Loved her then, it’s what I did,
and that which I still do.
If only I could understand
why I still hate her too, then
perhaps I could forget it all,
give my shredded heart to you.
Yet, she whispers, in my sleep…
She haunts me in my dreams.
“Suffer, love,” she cooes, and then
my heart breaks at the seams.
Comments
Just came across this poem, Chris. Lots of potential here - it begs more detail. "Pretty girl," "perfect summer day," "haunting figure," are words that your mind can picture clearly, but leave the reader without an image. Also, I'd love to know what the "something else" is.
The second stanza is great - very clear imagery. I can hear her cooing and watch the heart breaking at the seams. Details like that involve the reader at a more personal level and they can establish a direct connection with the poem. Try to keep writing like that. Exploring the sublime is different. However, vagueness and ambiguity don't work too well with poetry.
Posted by: Neha | November 30, 2004 8:35 AM
Thanks for all of your comments, everyone. I'm glad you like my work... I think I'm going through my own little modernist movement lately. Usually I write about fantasy stuff that no one really seems to understand.
Oh, and Lori... I may or may not have a crush, but either way, she couldn't be the subject of this poem. You can take my word for that.
Posted by: ChrisU | November 30, 2004 12:27 AM
If you were to pay attention, EVAN, you would see that the "you" in his poem is fine as is.
Heh, very nice, Chris.
Posted by: Valerie | November 29, 2004 9:49 PM
Grammatical comments aside *ahem Even. haha*, wonderful poem. I'm not a big poetry fan either, so that's saying a lot. Good work and I hope to see more.
Posted by: Vanessa | November 29, 2004 9:13 PM
2:45 am? Sleepless id say, dearest, sometimes, i think you have a wee little crush on someone, or are these just random images?
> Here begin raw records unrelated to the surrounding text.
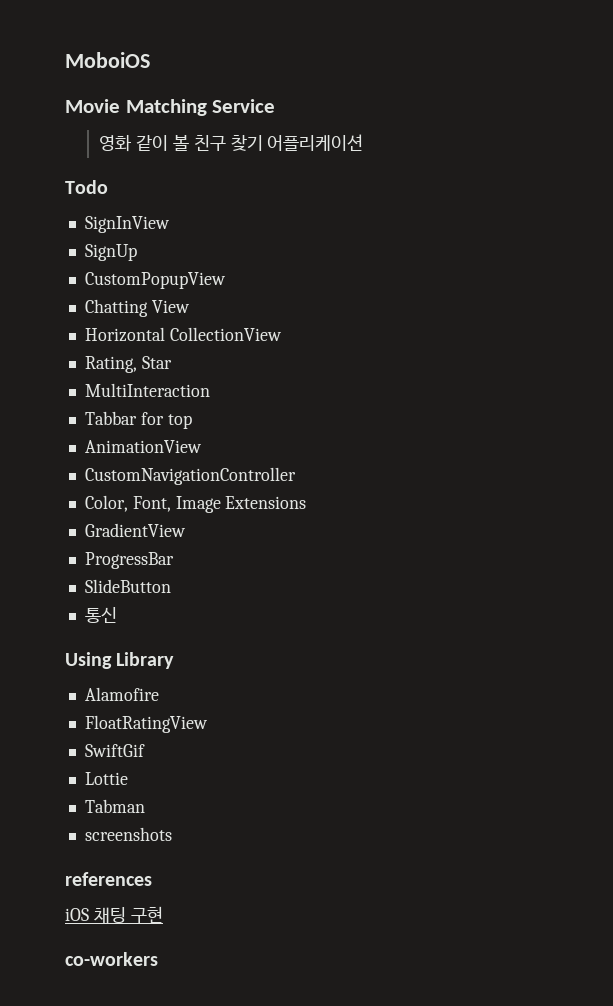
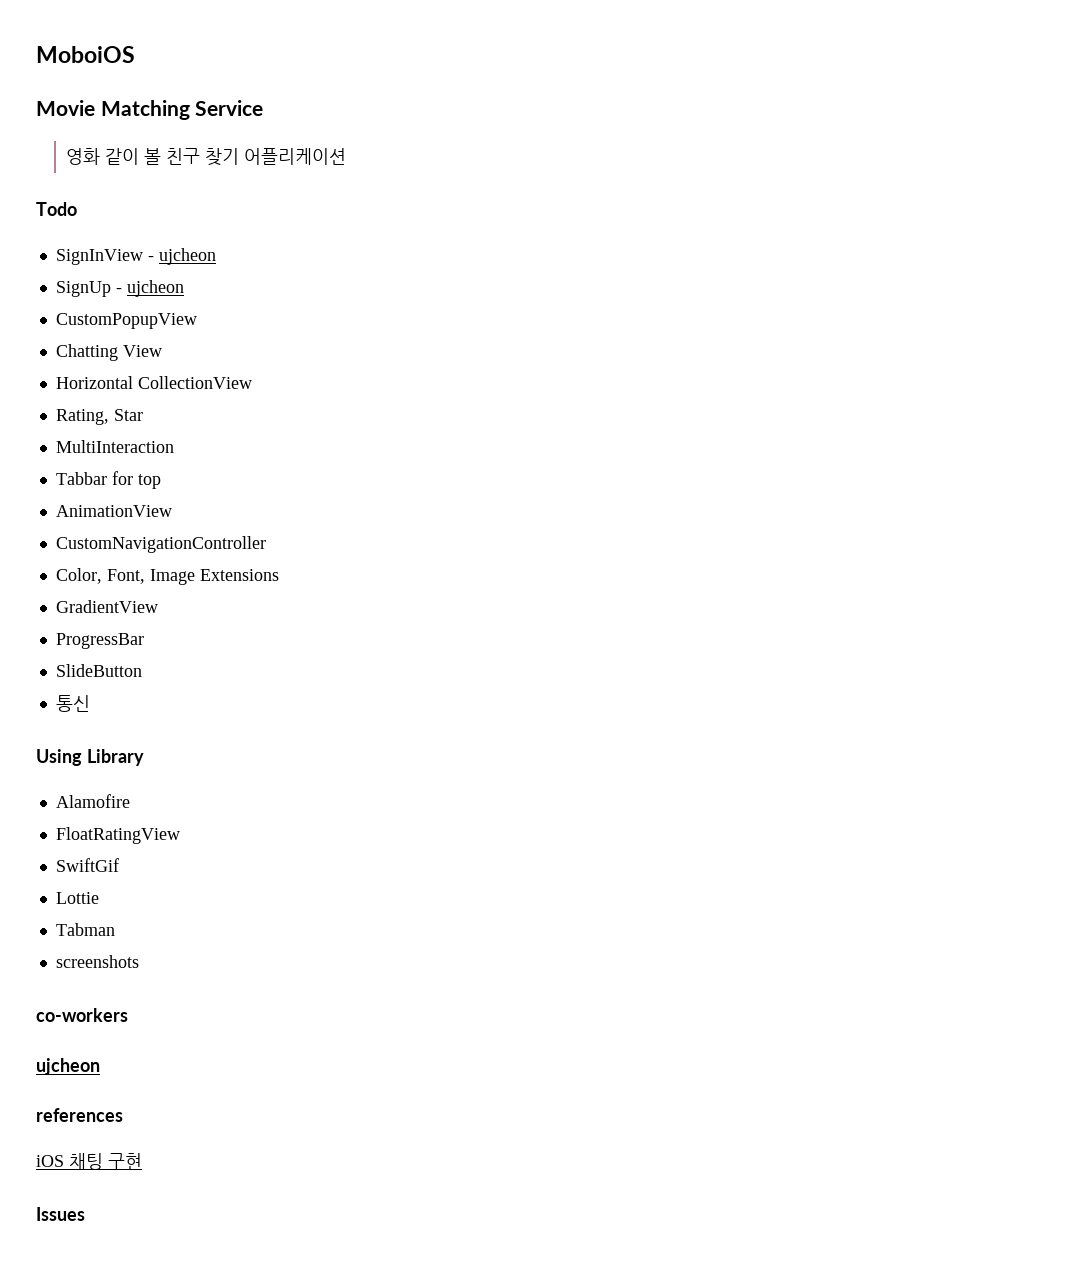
(170, 224) none -> [147,248,216,265] - ujcheon
(137, 252) none -> [115,280,184,297] - ujcheon
(172, 834) none -> [36,1008,128,1022] [36,1058,100,1075] // co-workers // ujcheon
[65,952,158,966] co-workers -> [36,1207,85,1221] Issues

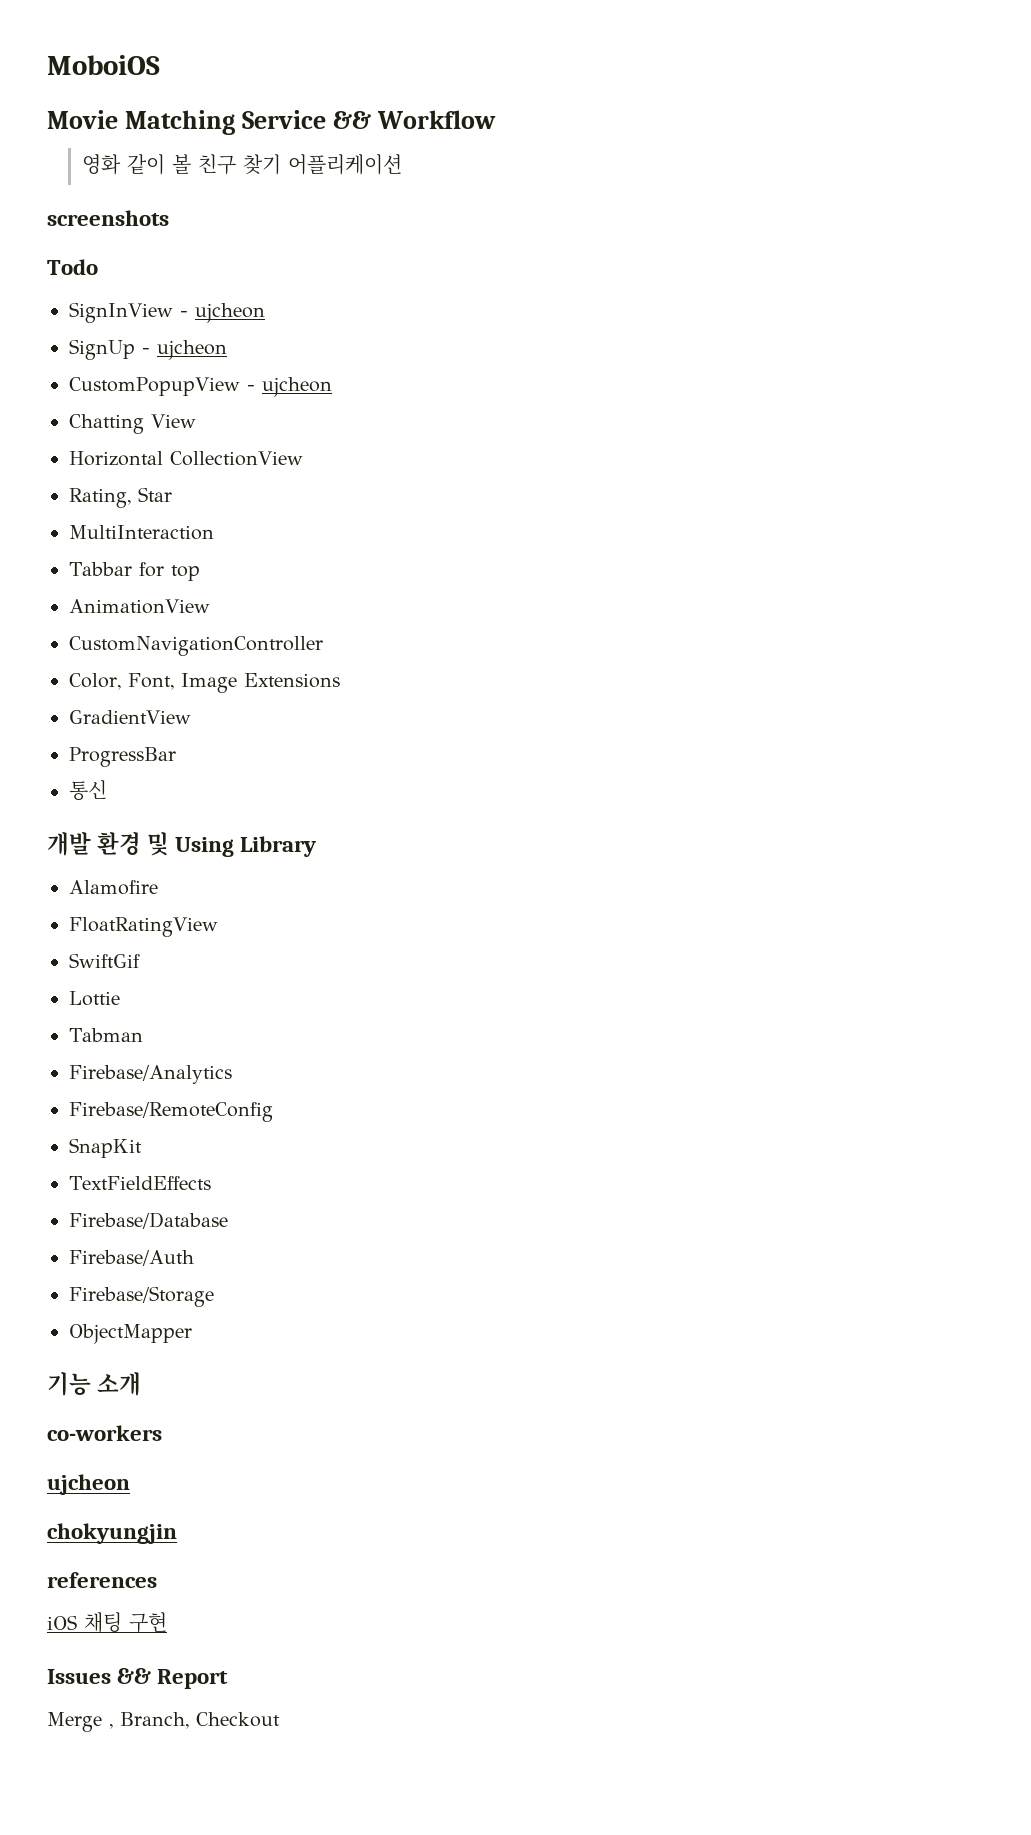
(264, 108) none -> [332,110,496,129] && Workflow
(347, 156) none -> [47,210,169,226] // screenshots
(197, 321) none -> [246,377,332,397] - ujcheon
[55,664,142,677] // SlideButton -> (176, 757) none
(90, 703) none -> [47,832,170,856] 개발 환경 및
[55,955,139,968] screenshots -> [69,1065,232,1084] [69,1102,273,1122] [69,1138,142,1158] [69,1176,211,1190] [69,1212,228,1229] [69,1250,194,1266] [69,1286,214,1307] [69,1324,192,1344] [47,1372,142,1396] Firebase/Analytics // Firebase/RemoteConfig // SnapKit // TextFieldEffects // Firebase/Database // Firebase/Auth // Firebase/Storage // ObjectMapper // 기능 소개
(100, 1066) none -> [47,1523,177,1544] // chokyungjin
(85, 1214) none -> [117,1668,229,1689] [47,1712,280,1732] && Report // Merge , Branch, Checkout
Either way, i think you are a decent writer, and have guts to publish your writing on your own blog, many lack this bit of courage, although Amanda, Karissa,Tiffany, and myself have all done so, as well as Puff, not sure if you know him, but nonetheless, keep up the good work.
Posted by: Lori | November 29, 2004 7:12 PM
Nice poem.
Just a few quick comments...
"...give my shredded heart to you."
Who is "you?"
I would take the elipsis out of "still..."
"you see"
Seems to be unnecessary, words just placed to make the meter (I forget if there is a term for that???)
It is very hard to avoid cliches in a love poem and I think you dodged them well.
To keep consistency, though, I would say "'tearing' at the seams" instead of breaking since the speaker alluded to a "shredded heart."